Here's the thing: I don't know what I'm doing. Parenting, educating, all of it: I really don't know what I'm doing.

Here's the other thing: no one else does either. That is not to say that we're all utterly clueless, but we are all of us, to some extent or another, making it up as we go along. We're guessing.

This is what I keep coming back to when I think about choosing homeschooling and selecting curriculae and what I will and will not do with our children. We're all guessing and none of us have flawless foresight. I am making my best, most informed guesses, but guesses they most assuredly are. And that's fine. That's just normal.

It's comforting to think we "know". I know that Ontario public schools are, generally speaking, pretty great places to be. I know that there are scores of devoted, enthusiastic teachers out there in those schools. I also know that many are hampered and restricted by ministerial guidelines and that staffing cuts for budgetary reasons have left many schools with insufficient staff to supervise kids closely enough to deal with bullying and social issues. Maybe my kids would get fabulous teachers and have no social issues, or maybe they'd get a burnt out teacher and be tortured by bullying classmates. Maybe I'll be a fantastic home educator and my children will blossom in ways they wouldn't in a school environment, or maybe I, too, will end up burnt out and we'll all be miserable. 

Who knows. I sure don't.

We're guessing. Making deeply, painfully thought-out choices with as much information as possible, but we're guessing. I take my comfort in knowing that whatever we choose from one day or year to the next is still guessing.
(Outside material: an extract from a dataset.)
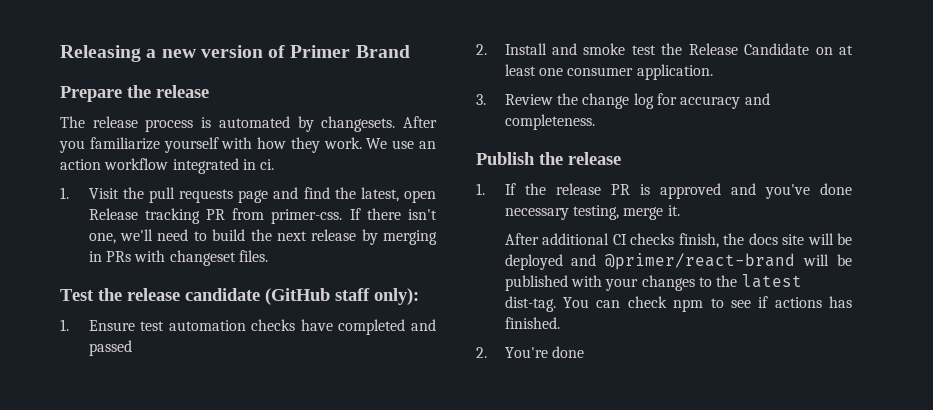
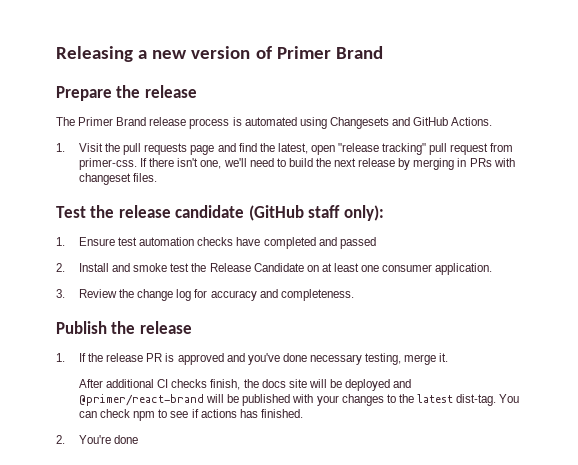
(85, 122) none -> [78,117,147,126] Primer Brand
[297,116,438,132] [59,137,436,153] [60,158,275,174] by changesets. After you familiarize yourself with how they work. We use an action workflow integrated in ci. -> [299,117,493,129] using Changesets and GitHub Actions.
[88,208,226,224] Release tracking PR -> [338,143,489,155] "release tracking" pull request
So when it comes to computer and IT literacy, I'm merely making informed guesses. I recently read a blog post written by an unschooling mother who argues in favour of immersing children in technology, lest they resemble the uncomfortable octogenarians she references at the beginning of the post who cannot parse the phrase "Just Google it."

I can't say I agree (and I'm intentionally not linking to her post since I have no interest in beginning some sort of blogging flame war).

Her argument that this is the necessary language of the future is absolutely correct. Social media skills, technological literacy and an ability to learn and adapt to new interfaces will be invaluable as we and our children move through the coming years. With that in mind, I should definitely be handing my three year old a tablet, shouldn't I?

Arguable. But it is likewise arguable that there other skills my children also need to learn. Emotional literacy and empathy, the joy and appreciation of physical movement, mental math (she argues everyone carries a calculator on their phone all the time: true enough, but I've been known to forget my phone at home or forget to charge it; at least I can still add up my purchases without it). And then there's the importance of narrative, not only for telling a story but for grasping timeline and cause-and-effect, as well as the arts and cooking, not to mention the value of physical activity for health and wellness purposes. While all these skills and technology are by no means mutually exclusive, I also know that there are only so many hours in the day. And I know that shiny, new, exciting devices are extremely alluring. Maintaining variety in the spirit of moderation in all things is vital and a skill I - quite reasonably - do not expect my children to have fully developed at the tender ages of three and six years old.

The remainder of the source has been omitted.